Mass Appeal RecordsreleasedThe Land (Music from the Motion Picture)
Steven Caple Jr.directedThe Land (feature film, 2016)

Sources: Mass Appeal Records (album page & credits); Pitchfork news items; Rolling Stone track coverage; Vibe review/features; Cleveland Scene (local single coverage); official trailers (IFC/Movieclips).

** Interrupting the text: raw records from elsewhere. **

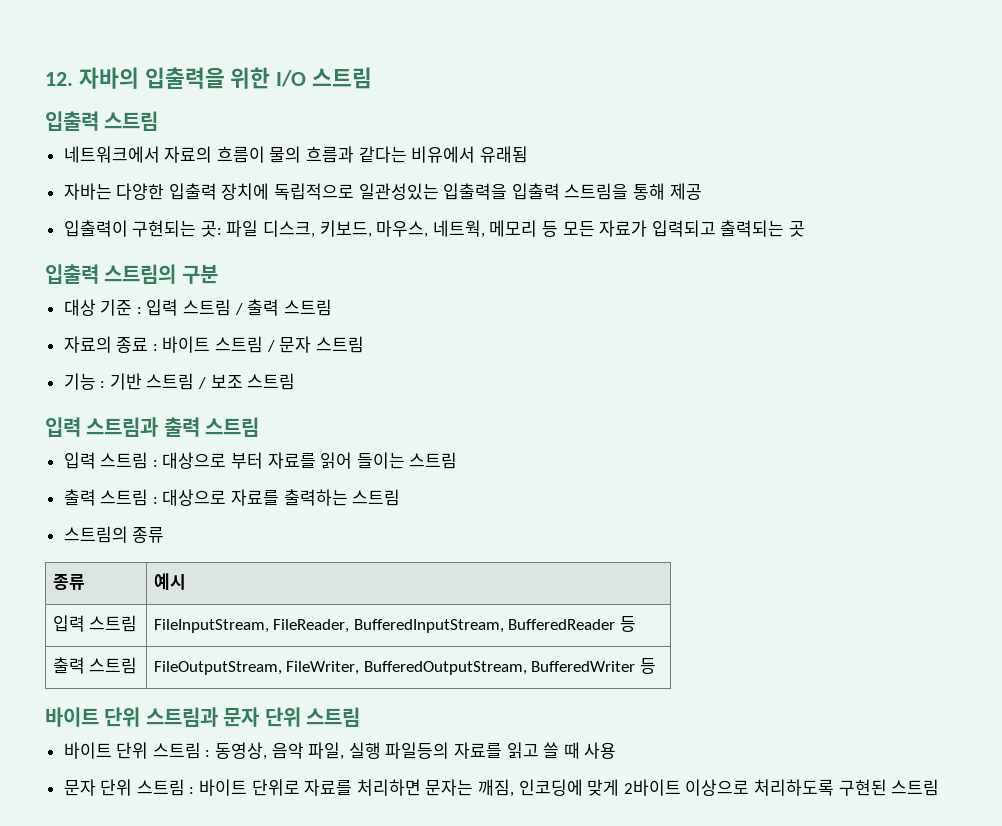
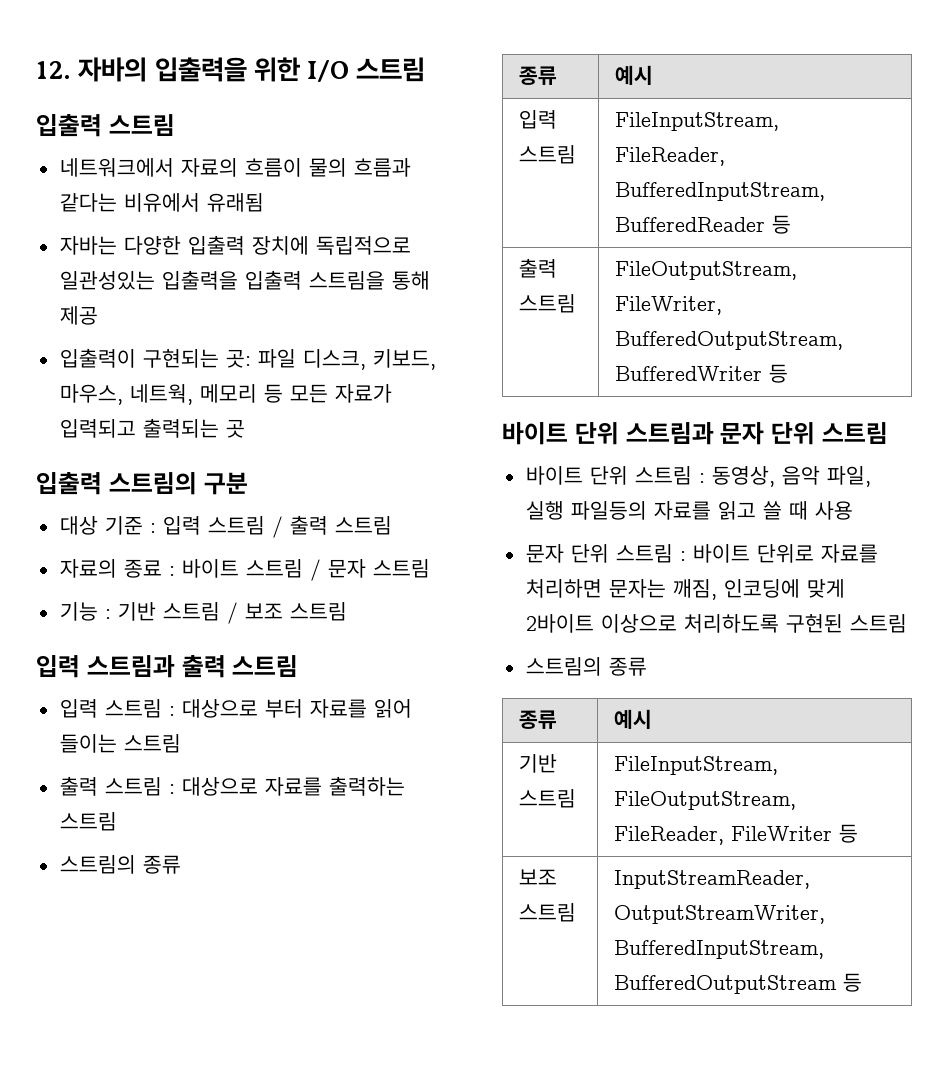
  문자 단위 스트림 : 바이트 단위로 자료를 처리하면 문자는 깨짐, 인코딩에 맞게 2바이트 이상으로 처리하도록 구현된 스트림
+ 스트림의 종류
+ 종류 | 예시
+ 기반 스트림 | FileInputStream, FileOutputStream, FileReader, FileWriter 등
+ 보조 스트림 | InputStreamReader, OutputStreamWriter, BufferedInputStream, BufferedOutputStream 등

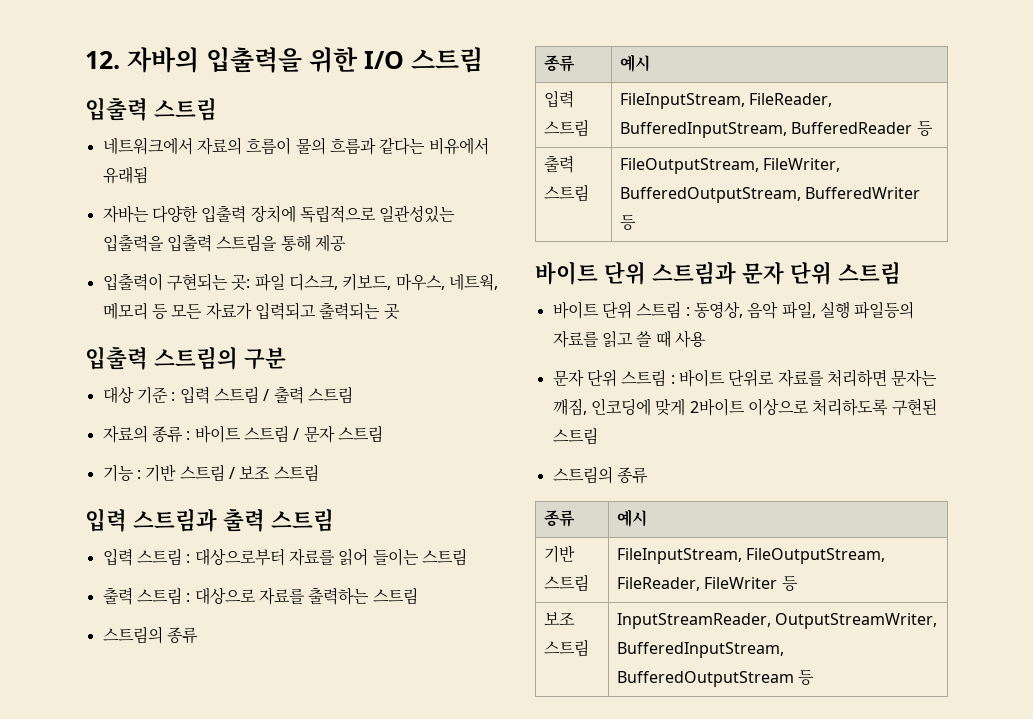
- 자료의 종료 : 바이트 스트림 / 문자 스트림
+ 자료의 종류 : 바이트 스트림 / 문자 스트림
- 입력 스트림 : 대상으로 부터 자료를 읽어 들이는 스트림
+ 입력 스트림 : 대상으로부터 자료를 읽어 들이는 스트림

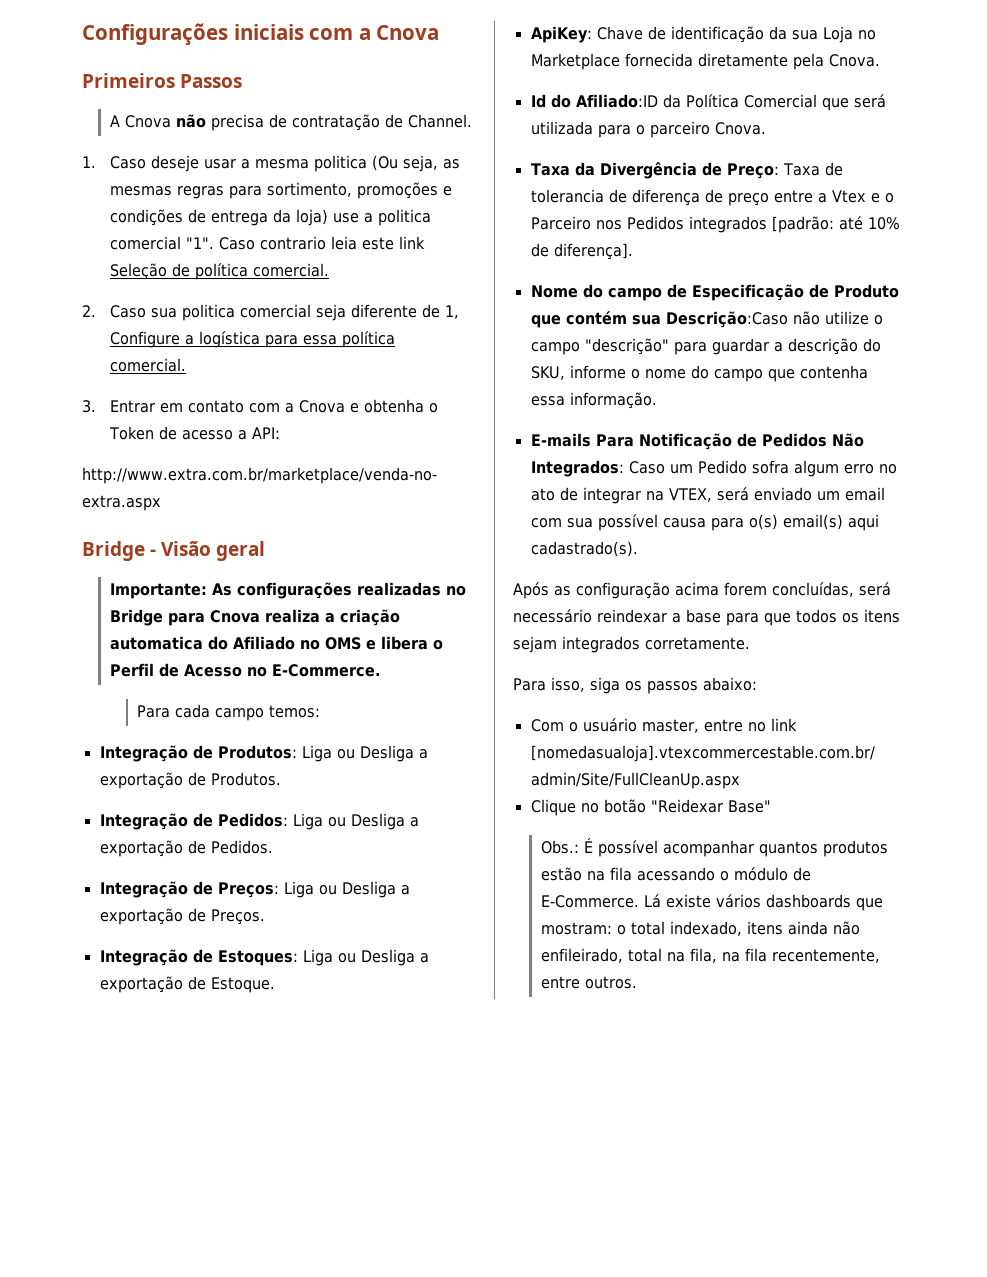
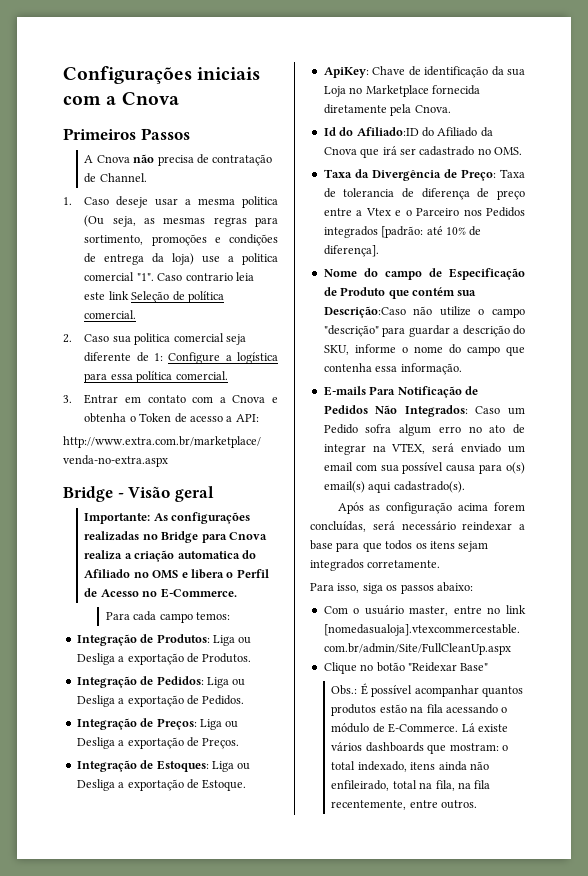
- 2. Caso sua politica comercial seja diferente de 1, Configure a logística para essa política comercial.
+ 2. Caso sua politica comercial seja diferente de 1: Configure a logística para essa política comercial.
- Id do Afiliado:ID da Política Comercial que será utilizada para o parceiro Cnova.
+ Id do Afiliado:ID do Afiliado da Cnova que irá ser cadastrado no OMS.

This film is not just another movie about shooting gangsters. It is about attempting to survive in the cruel ghetto by every means available. Several guys found in a car of a man driving the hood a couple of bags with drugs. They took it and decided to sell these to earn some money for their families, who were living in a ghetto too and had lack of money, of course. At first, it all went well and they raised pretty good money. They were able to buy fancy dress and hats and so on. But, of course, the inevitable redemption has occurred, when some serious people told them that they were playing on the wrong side, messing with the product of some respectable person. As they couldn’t or didn’t want to return the whole package they stole, they were faced by huge troubles. Some of them were even killed. The soundtrack to the movie isn’t so fantastic, as the trailer might suggest. All it contains is two types of genres – R&B (for instance, Fantasy) and rap (for instance, Dopeman by Machine Gun Kelly). In fact, very often these two merge, sounding almost inseparable (like it was in Figure It Out). None of the songs has remarkable lyrics. Maybe Alina Baraz & Galimatias sang something nice. All others sing how it was hard for them to live in a ghetto with all local bad people and they had to pass the school of the streets, which is harsh. It is one of those movies that doesn’t have a Wikipedia page, and if it will, it would be tremendously short. Most of the performers don’t have lyrics online yet, as the film, to which they go as soundtrack, is very low-budget. We are not sure whether it will be a wide release in movie theaters or it will be just a DVD for home viewing. In any case, it is only for lovers of movies filled with hatred, suffering, and pain.